Why the disparity? Free apps have far more users than paid apps as Statista shows more than 93% use free apps for both Android and iOS devices. The more consumers a product has, the more likely the consumers will request and provide feedback on accessibility. Also, many of the companies behind the free apps are large tech companies that have made accessibility a high priority.
Where do we go from here?
It’s exciting to see progress in digital accessibility, but companies need to stay on track. One of the most effective ways to do that is to take a top-down buy-in approach to accessibility. Make it part of the culture.
Now, building an accessibility-first culture does not happen overnight or even in a few months. It takes time. Every little step is progress. The key is to take that first step no matter how small. It could be as simple as teaching everyone in the company about adding alternative text to images. Or maybe on how to use proper headings.
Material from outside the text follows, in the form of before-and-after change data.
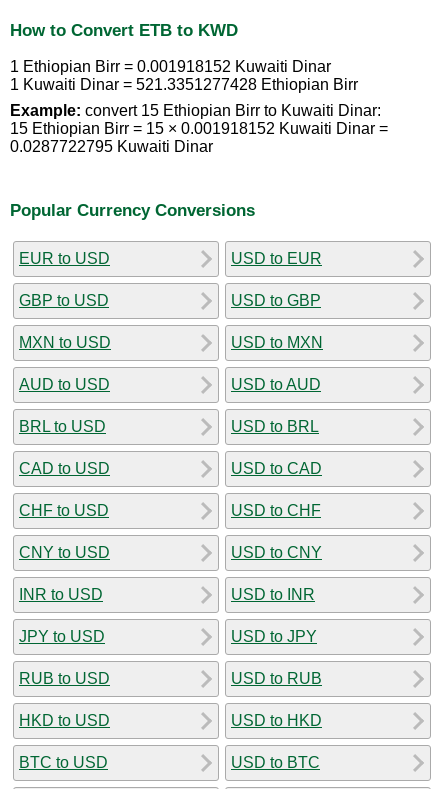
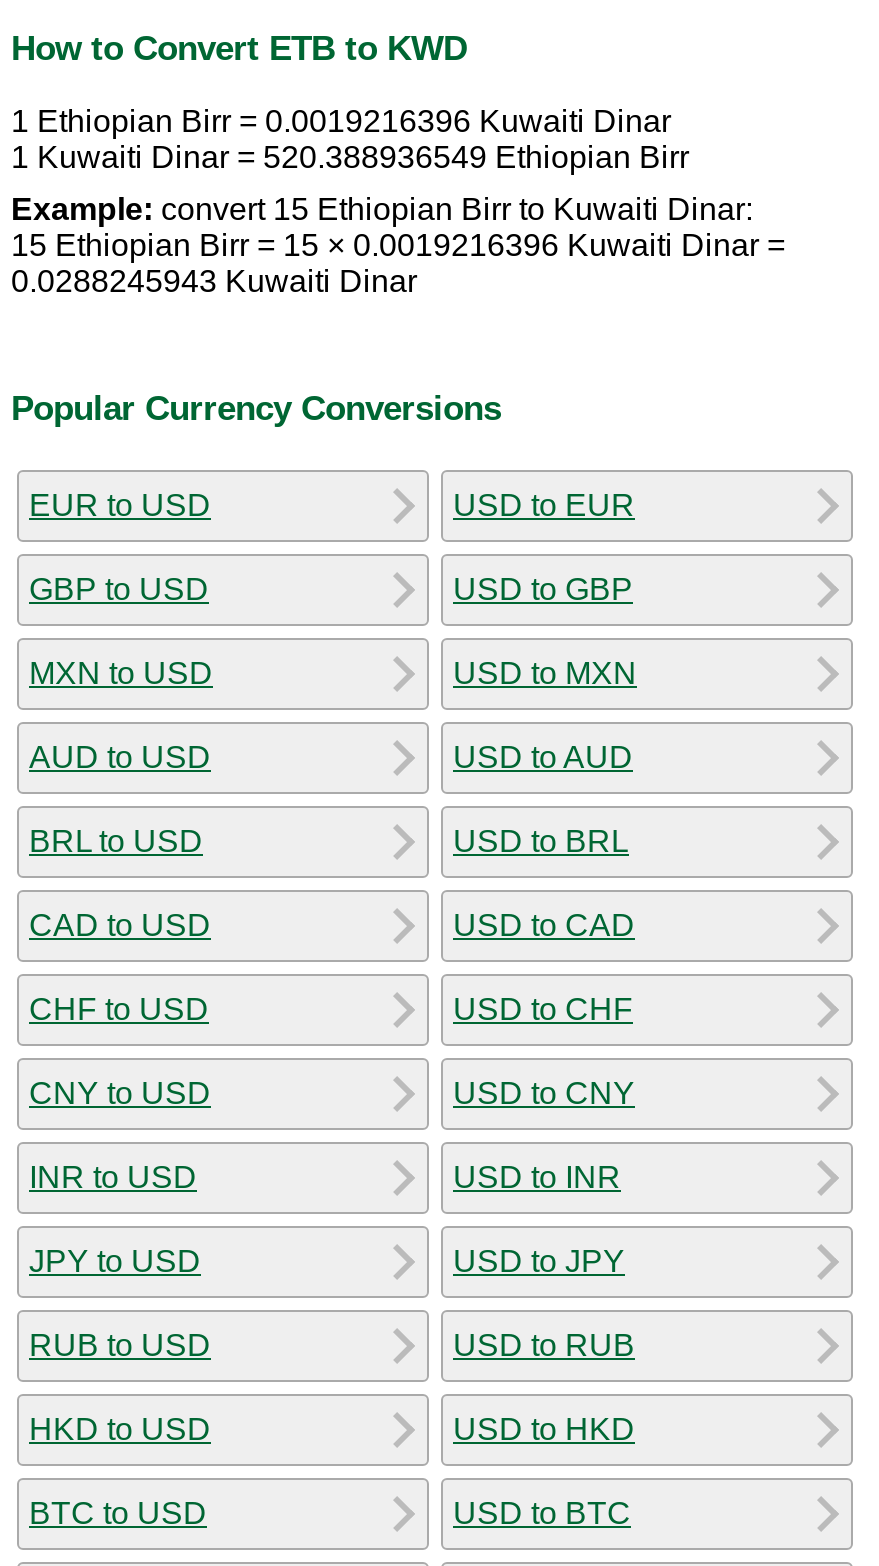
- 1 Ethiopian Birr = 0.001918152 Kuwaiti Dinar
+ 1 Ethiopian Birr = 0.0019216396 Kuwaiti Dinar

- 1 Kuwaiti Dinar = 521.3351277428 Ethiopian Birr
+ 1 Kuwaiti Dinar = 520.388936549 Ethiopian Birr

- 15 Ethiopian Birr = 15 × 0.001918152 Kuwaiti Dinar =
+ 15 Ethiopian Birr = 15 × 0.0019216396 Kuwaiti Dinar =

- 0.0287722795 Kuwaiti Dinar
+ 0.0288245943 Kuwaiti Dinar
It will take a lot of practice to become muscle memory. Once you conquer one thing, you move on to the next. According to SOAR 2021, many companies are mastering alternative text and headings. But they’re struggling with color contrast and ARIA. Perhaps that will be the next step.
Creating accessible products requires involving people with disabilities through the entire process. Yes, before you build that minimum viable product. Better yet, hire people with disabilities so you always have experts available.
The reason for a lot of the gaps in accessibility is the lack of education and training. Companies need to train everyone, not just the product development team. The development team can create an accessible website, but all that hard work will be undermined the minute someone from marketing posts a video without captions, a graphic designer creates an image with poor contrast or the sales professional publishes a PDF file that’s not accessible.
Accessibility is everyone’s responsibility.